Writers may not save lives or bring in billions to the economy. I am not going to put our lot on a pedestal and say that the world would stop without us. God knows we’re the last profession a dead civilization needs to rebuild itself. But we do take our jobs seriously and the best of us do what we’re asked professionally. Here’s to hoping that apart from buying your writer friend’s recent published material, you also appreciate how much work was put into it.

Pre-birthday reflection

Once upon a time, I told myself I wouldn’t grow up to be bitter, angry, jaded, and cynical.

Ten years later (more or less), and I end up contradicting my then self.
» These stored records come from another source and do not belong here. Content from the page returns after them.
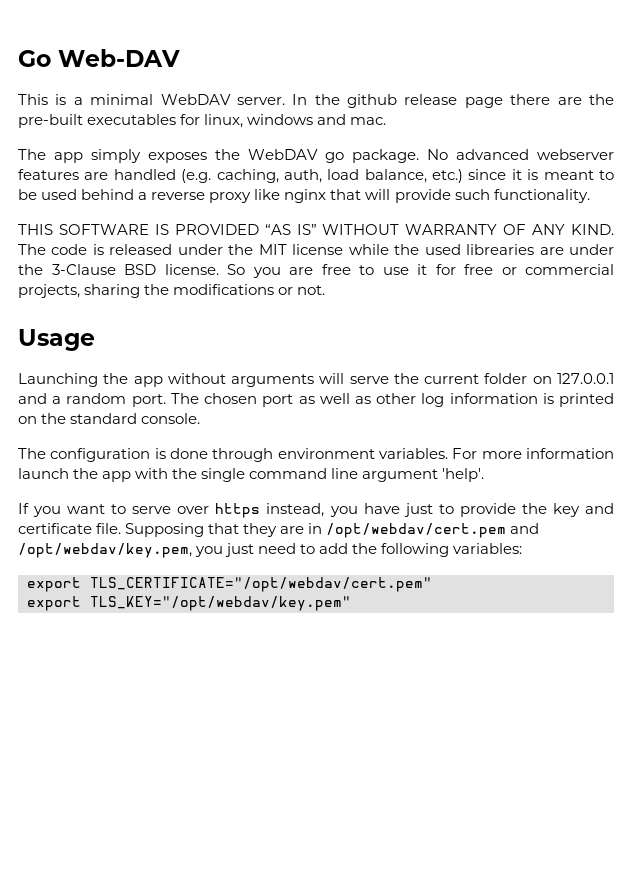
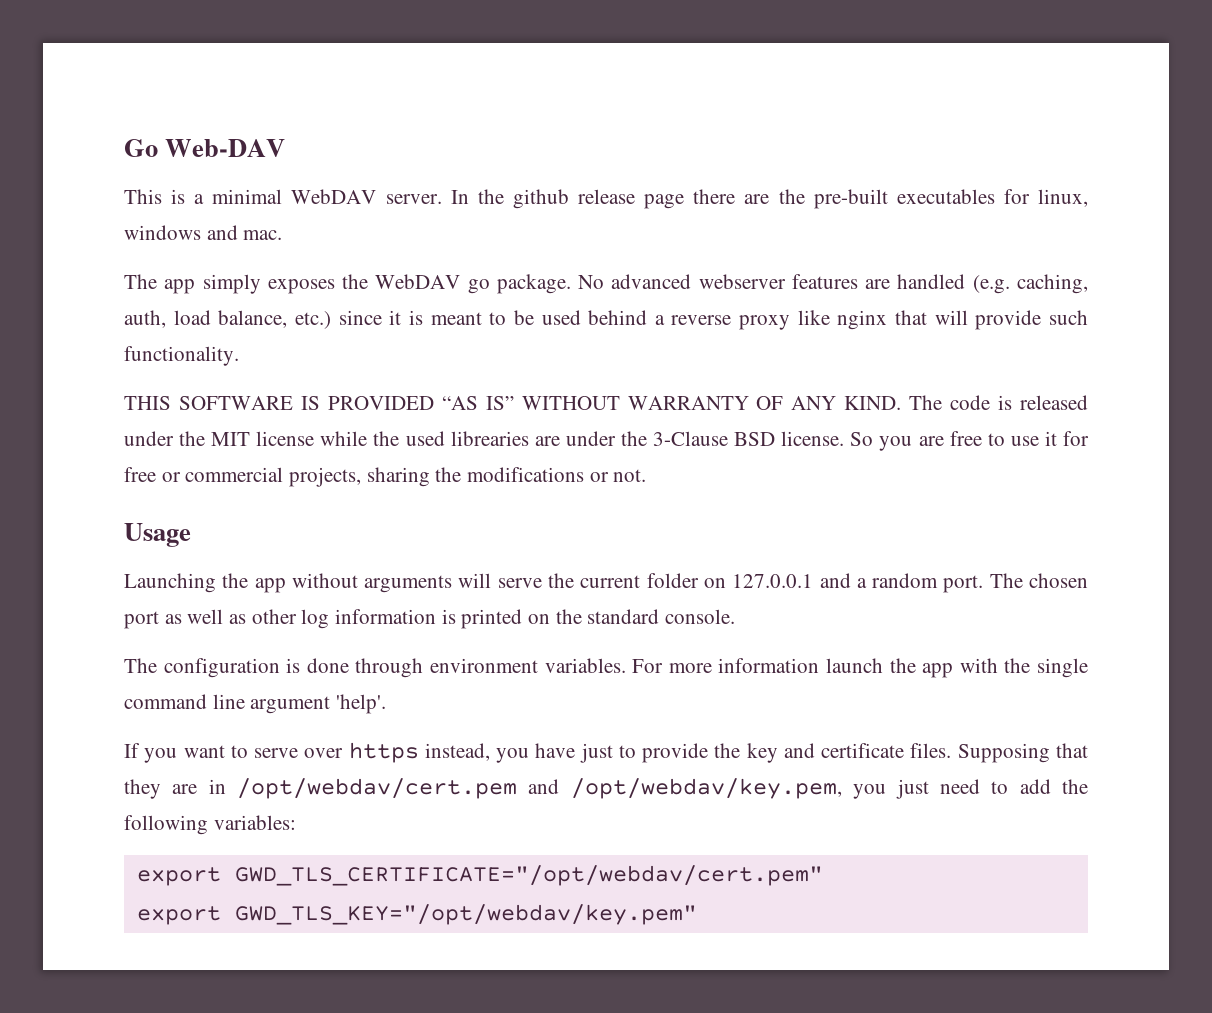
- If you want to serve over https instead, you have just to provide the key and certificate file.
+ If you want to serve over https instead, you have just to provide the key and certificate files.
- export TLS_CERTIFICATE="/opt/webdav/cert.pem"
- export TLS_KEY="/opt/webdav/key.pem"
+ export GWD_TLS_CERTIFICATE="/opt/webdav/cert.pem"
+ export GWD_TLS_KEY="/opt/webdav/key.pem"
My twenty-something self will turn twenty-something again in nine days. I’ve been finding myself reflecting on adult stuff (taxes, property, investments, a career, a family, marriage, all that jazz) during the commute home—mostly terrified that I am not even halfway towards the financial stability my parents have provided for us during my last twenty-something years. I watch teen shows for the trash, but follow the post-college ‘kids’ religiously to sympathize with their no go career, bills (and more bills) to pay, and relationship woes. And when I watch the former, I always say “ah you’re young. You’ll find someone else!” or “Eh, not like she’s supporting herself.”

Yes, 14-year-old me did not predict her 24-year-old future self to be terrified and absolutely confused as to where the rest of her life is headed.

Dear 14-year-old self,

I’m sorry I’ve become jaded about my future. I’m sorry that I lament more about how life is unfair rather than making things happen for me and the rest of this nation. I’m also sorry to say that your boobs will still be small at this age.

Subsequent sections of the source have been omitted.